Architecture generally involves creating monuments from materials like steel, stone, and concrete. Yet this year, the discipline’s top award is going to a man who is best known for making temporary shelters out of paper tubes, largely for victims of natural hazards. (New York Times)
- Architect Shigeru Ban is well-known for using portable and “transient materials,” such as paper tubing and shipping containers, in his sublime, award-winning work. Take a look at our collection of materials on architecture. (Be sure to filter by “Type: Photo” for a curated list!) What other materials do architects use in their work? Why do you think Ban uses “transient materials” while other architects use more permanent construction?
- Architectural materials include stone, such as sandstone (Cliff Palace) or marble (Taj Mahal); brick (Duomo); tile (Imam Mosque); iron and steel (Bird’s Nest Stadium); concrete (9/11 Pentagon Memorial, which is actually mostly granite); even gold (Dome of the Rock).
- Unlike the structures built with heavy stone or concrete, Ban’s work is temporary, meant for refugees made homeless by natural hazards such as floods and human-made disasters such as war.
- Look through Shigeru Ban’s disaster relief projects. What do you think Ban and his team of architects and engineers had to consider when constructing these projects from material such as cardboard?
- cost—structures are usually pro-bono (meaning Ban does not make a profit) or paid for by the government. The cost for a 52-square-meter “paper log house” is less than $2,000.
- strength (Ban used industrial-strength cardboard tubing, which can withstand many kilograms of pressure, and often reinforces the tubes with timber or metal. This can withstand winds, construction, and roomfuls of rowdy students!)
- water-resistance (Ban laminates most of his cardboard tubing)
- fire-resistance (Ban uses industrial fire-retardant)
- quick construction (Ban uses materials, such as cardboard and shipping containers, that can be easily transported, constructed, and modified for use)
- easy modification for connecting to an electrical grid, water system, and other infrastructure
- reasonable, comfortable living space in a contained area—Ban’s lovely shipping-container shelters for Japanese quake victims is testament to this: “By stacking these containers in a checkerboard pattern, our system creates bright, open living spaces in between the containers. The standard temporary houses issued by the government are poorly made, and there is not enough storage space. We installed built-in closets and shelves in all of our houses with the help of volunteers and with the donation fund. It will become a breakthrough and precedent to new government standards of evacuation facilities and temporary housing.”

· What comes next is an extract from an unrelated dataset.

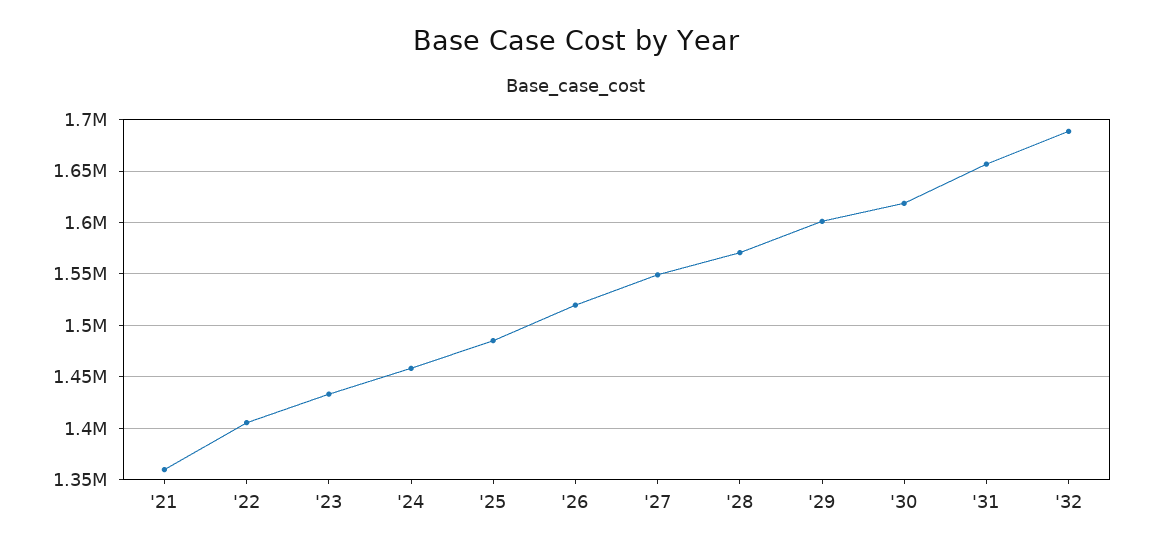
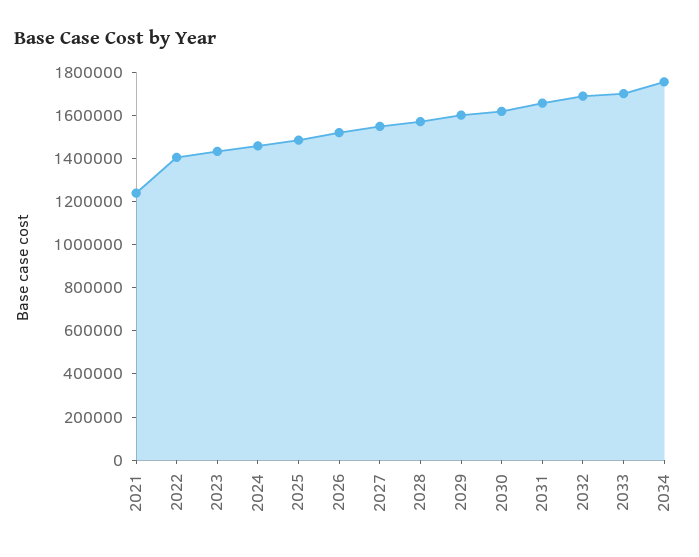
'21: 1360000 -> 1250000
2033: none -> 1700000
2034: none -> 1750000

- landscape—take a look at Ban’s elevated housing, built to withstand floods and storms, constructed for post-Katrina New Orleans. (Yes, that’s Brad Pitt with Ban.)
- culture—in an Islamic region of Sri Lanka, for instance, Ban had to construct housing that allowed “women to avoid seeing their guests in person.” In Turkey, Ban and his team adapted cardboard shelters originally designed for Japanese use to respect Turkey’s larger timber size—and the fact that most Turkish families have more members than Japanese families. In India, Ban’s team used local materials, such as cane, in the structure.